Architecture Overview#
UnisonDB is a log-native, real-time database that replicates like a message bus — merging transactional consistency with streaming replication. It’s purpose-built for Edge AI , Edge Computing , and local-first distributed systems that demand low-latency synchronization across nodes.
Key Characteristics#
| Aspect | Design Choice |
|---|---|
| Storage Model | Multi-modal: Key-Value, Wide-Column, Large Objects (LOB) |
| Storage Engine | B+Tree (LMDB/BoltDB) with in-memory MemTable overlay |
| Replication | Log streaming (gRPC) with eventual consistency |
| Watch API | Best-effort change notifications (per-namespace) |
| Consistency | Single-primary writes, eventual consistency for replicas |
| Durability | WAL-first with configurable fsync |
| Deployment Modes | Replicator (writable primary) & Relayer (read-only replica) |
Core Concepts#
1. Log-Native Design#
The Write-Ahead Log (WAL) is a first-class citizen, not just a recovery mechanism.
- Replication = Log streaming: No separate replication protocol
- Recovery = Log replay: State reconstructed from WAL
- Time-travel enabled: Historic snapshots from log
- Single source of truth: All operations flow through WAL
2. Operational Modes#
UnisonDB instances run in one of two modes:
Replicator Mode (Primary)#
Writable instance that maintains the authoritative WAL.

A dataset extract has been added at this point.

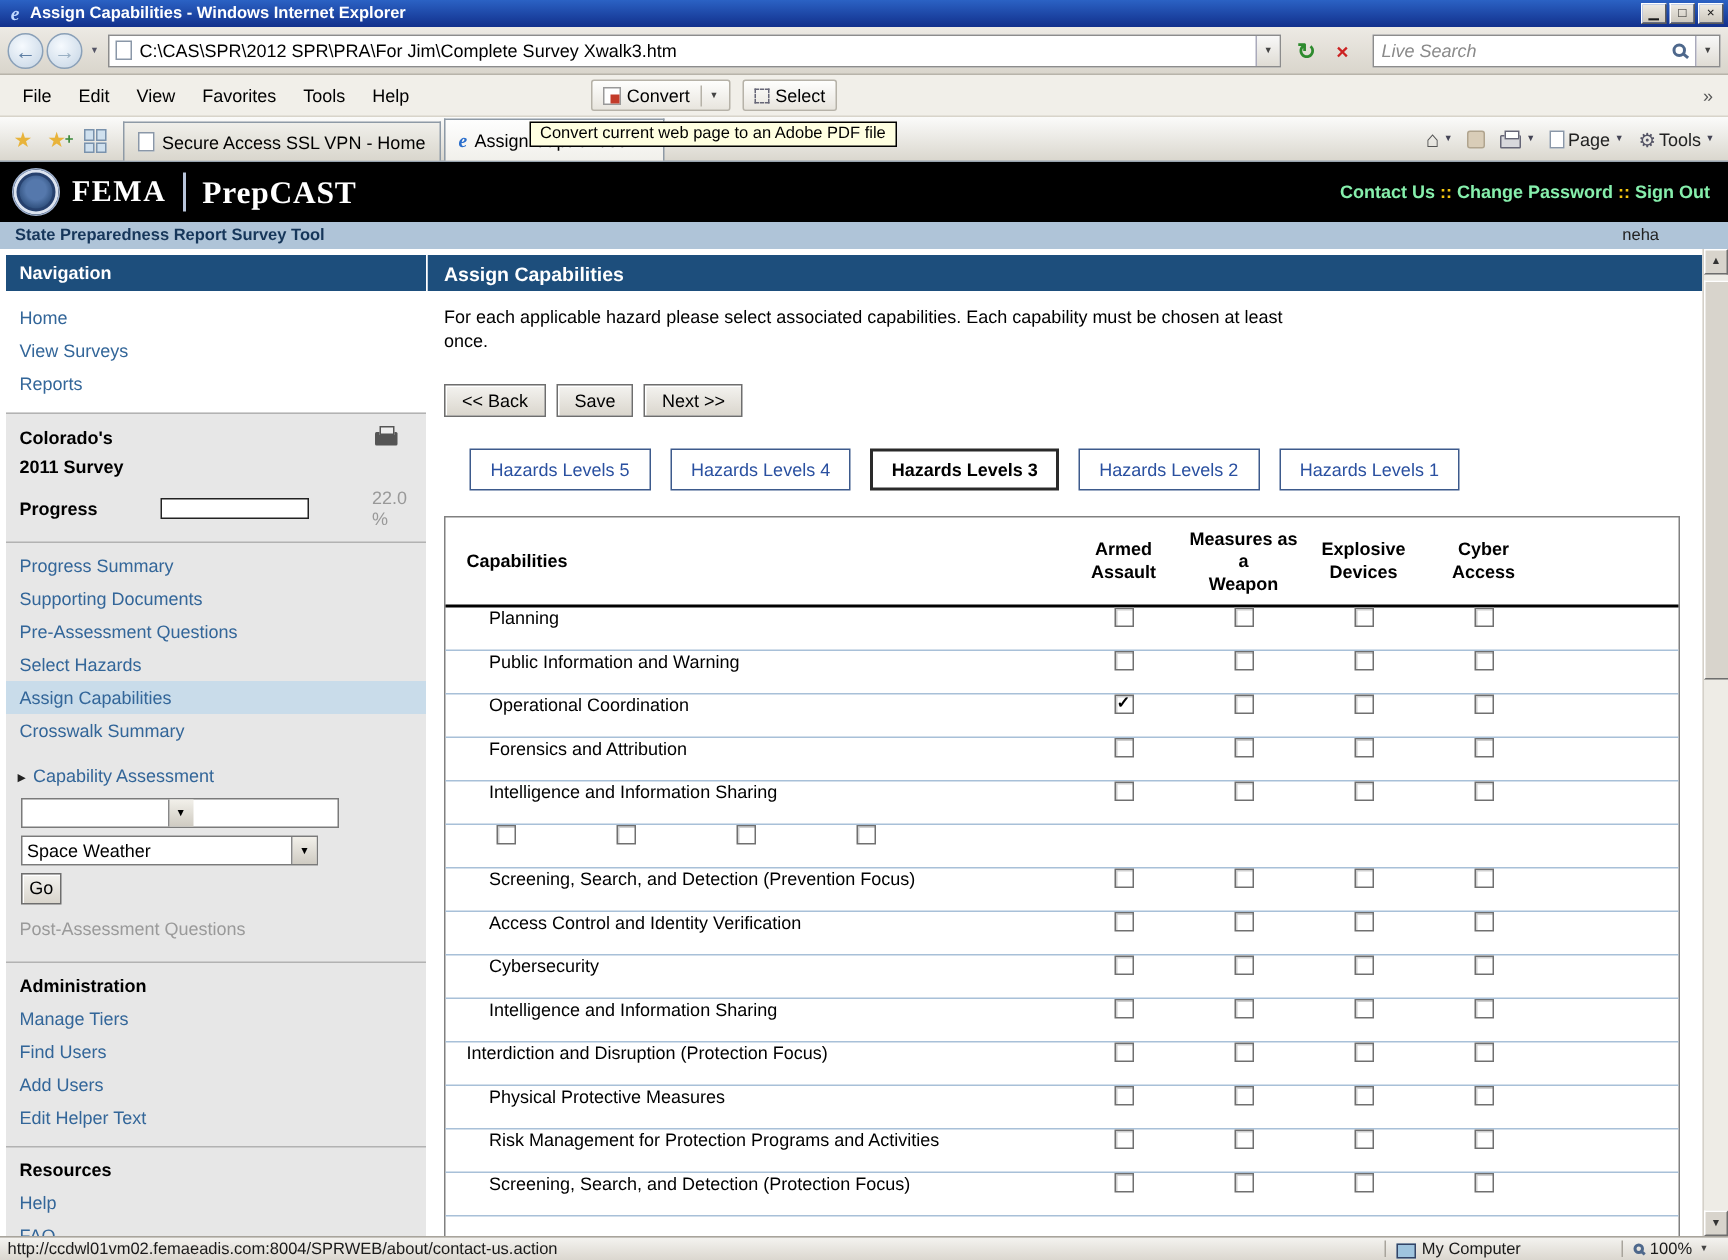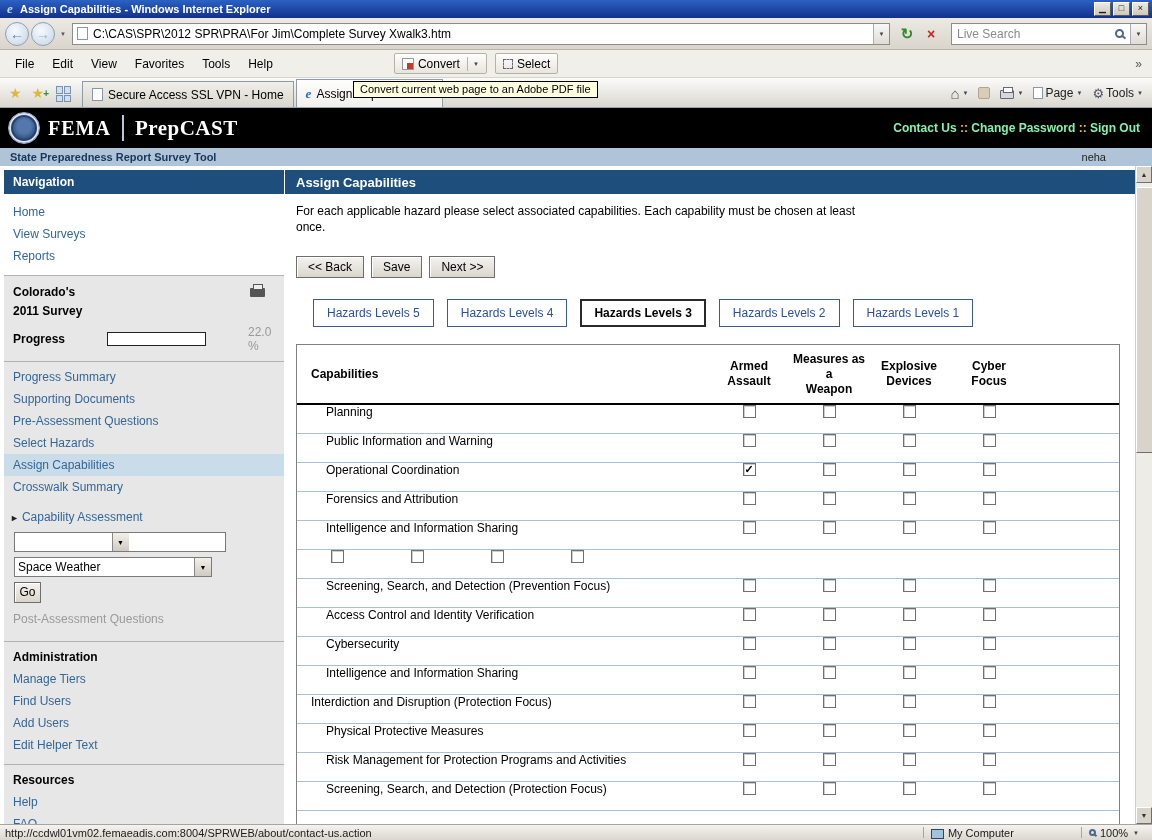"Live Search" .search-field { font-style: none -> italic; width: 196px -> 232px }
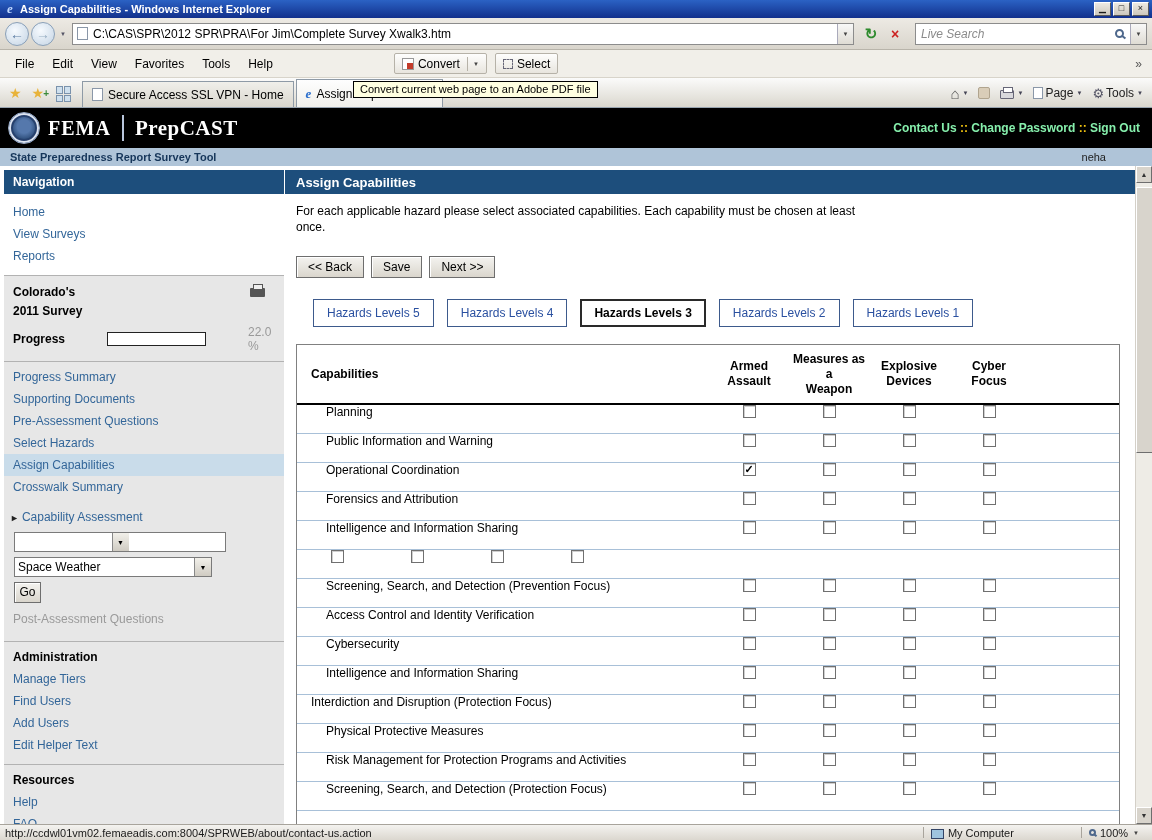"Focus" div.th-line { text: Focus -> Access }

┌─────────────────────────────────────┐
│ Replicator Mode Instance │
│ │
│ • Accepts writes (HTTP API) │
│ • Maintains authoritative WAL │
│ • Streams to relayers (gRPC) │
│ • Publishes watch events (local) │
│ • Serves reads from local storage │
└─────────────────────────────────────┘Relayer Mode (Replica)#
Read-only instance that streams changes from upstream replicators.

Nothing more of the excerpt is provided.